ENTRIES SHOWN:
--- START ---

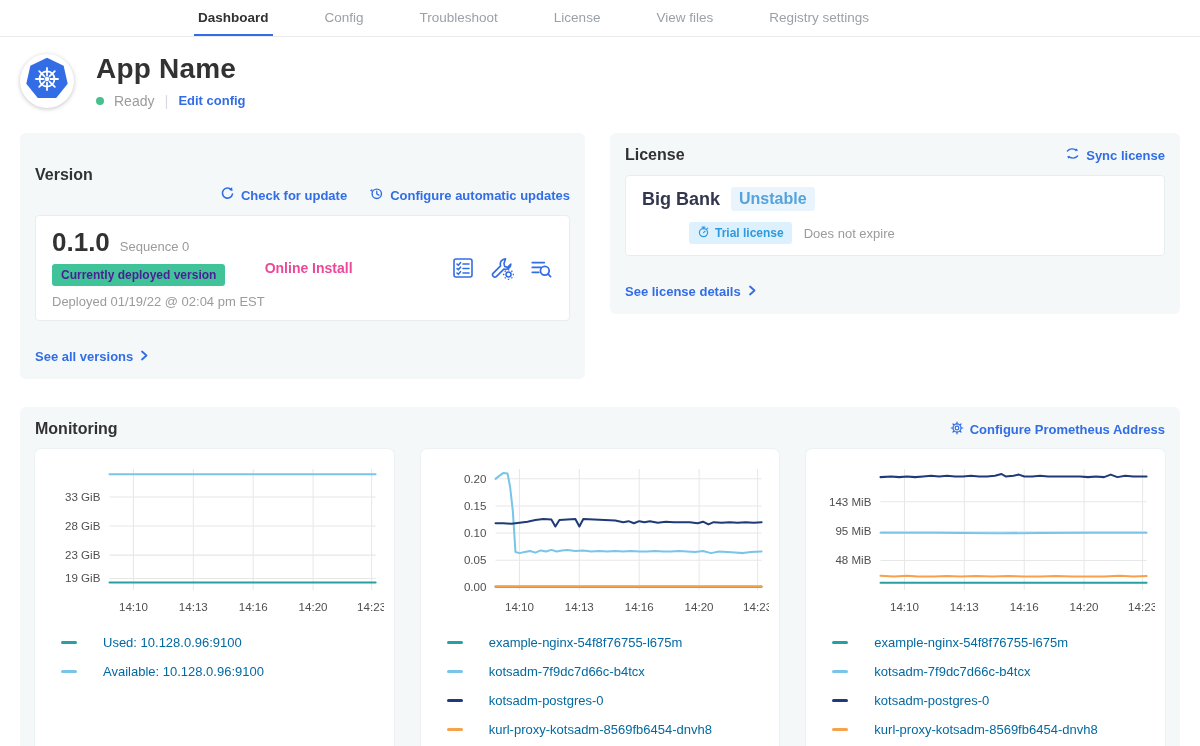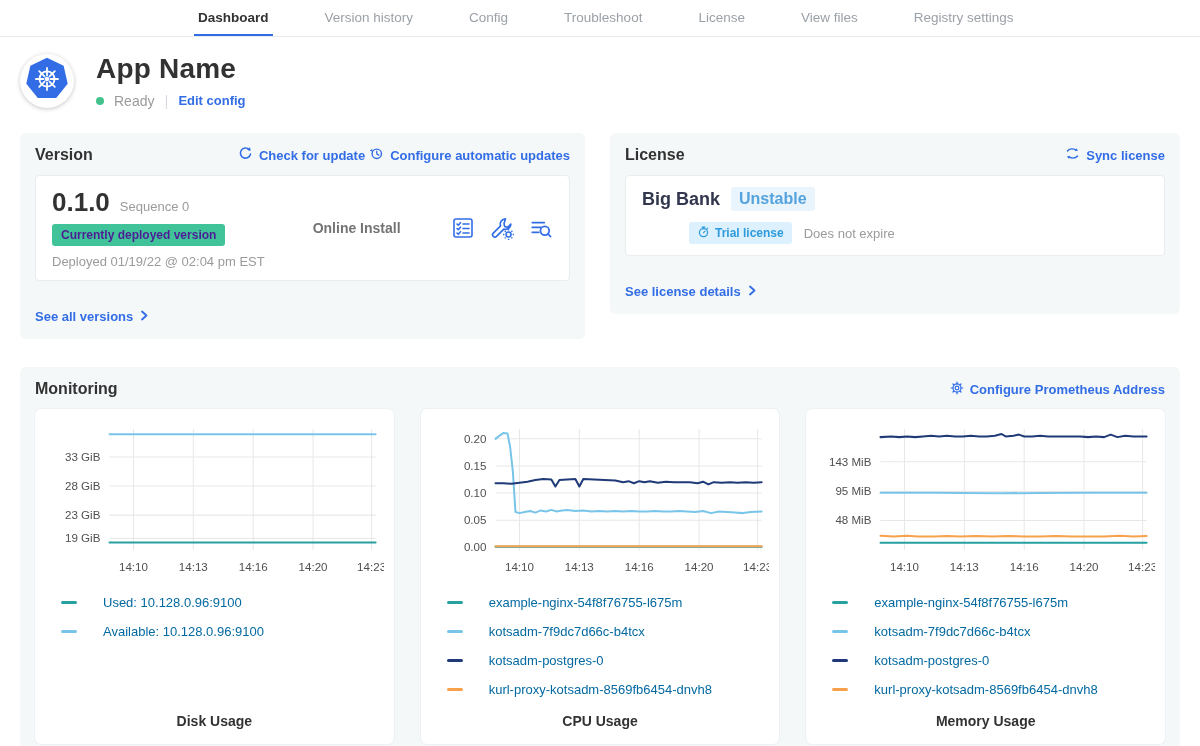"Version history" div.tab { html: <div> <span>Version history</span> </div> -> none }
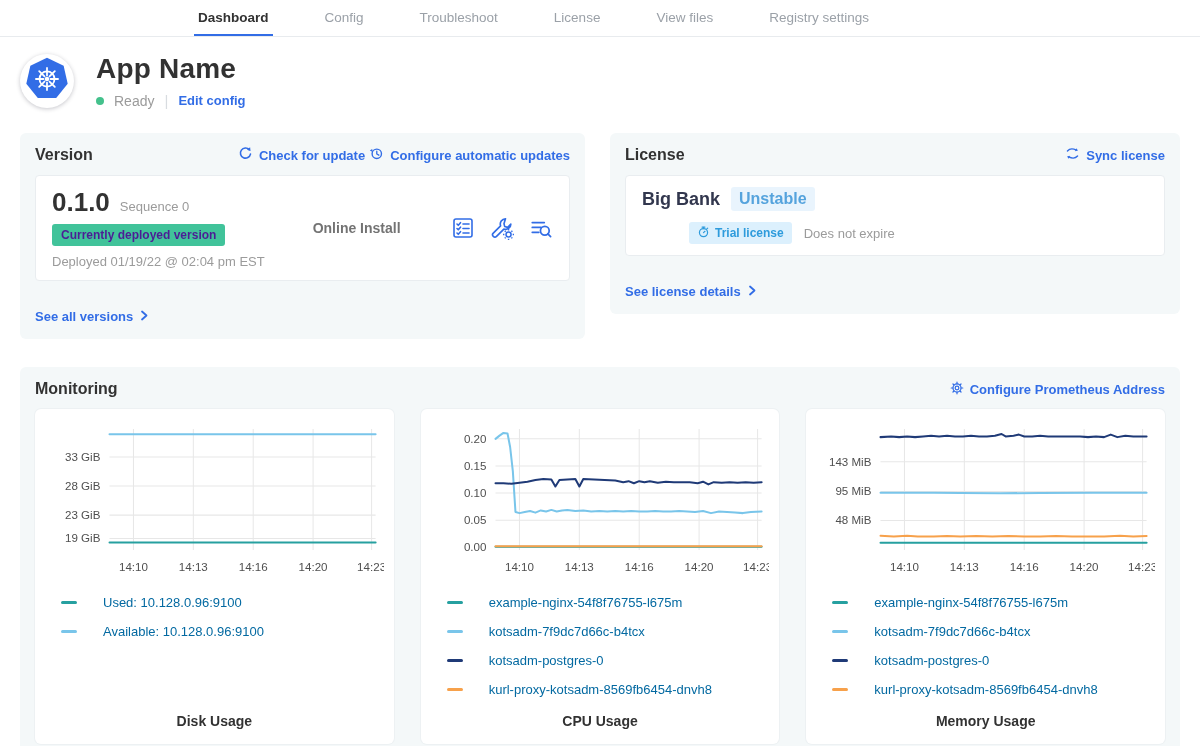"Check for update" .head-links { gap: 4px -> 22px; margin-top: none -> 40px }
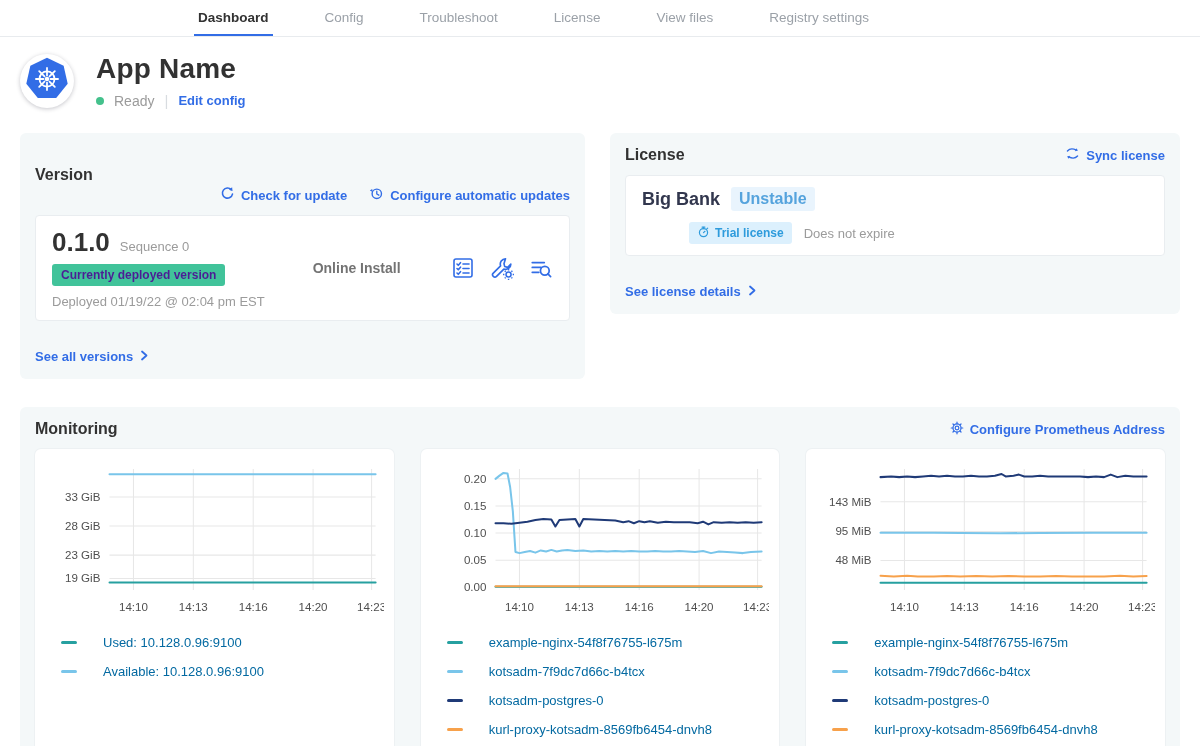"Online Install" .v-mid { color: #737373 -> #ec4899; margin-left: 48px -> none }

--- END ---
--- START ---

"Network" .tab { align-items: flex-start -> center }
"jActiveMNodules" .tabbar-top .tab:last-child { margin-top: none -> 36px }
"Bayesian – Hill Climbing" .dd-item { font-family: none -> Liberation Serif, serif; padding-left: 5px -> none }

--- END ---

WHAT YOU WILL DO: Starting at the line that contains "gap: 4px ->" and ending at the line that contains "color: #737373 ->", transcribe the material above exactly, excluding pictures.

OUTPUT OF THE TASK:
"Check for update" .head-links { gap: 4px -> 22px; margin-top: none -> 40px }
"Online Install" .v-mid { color: #737373 -> #ec4899; margin-left: 48px -> none }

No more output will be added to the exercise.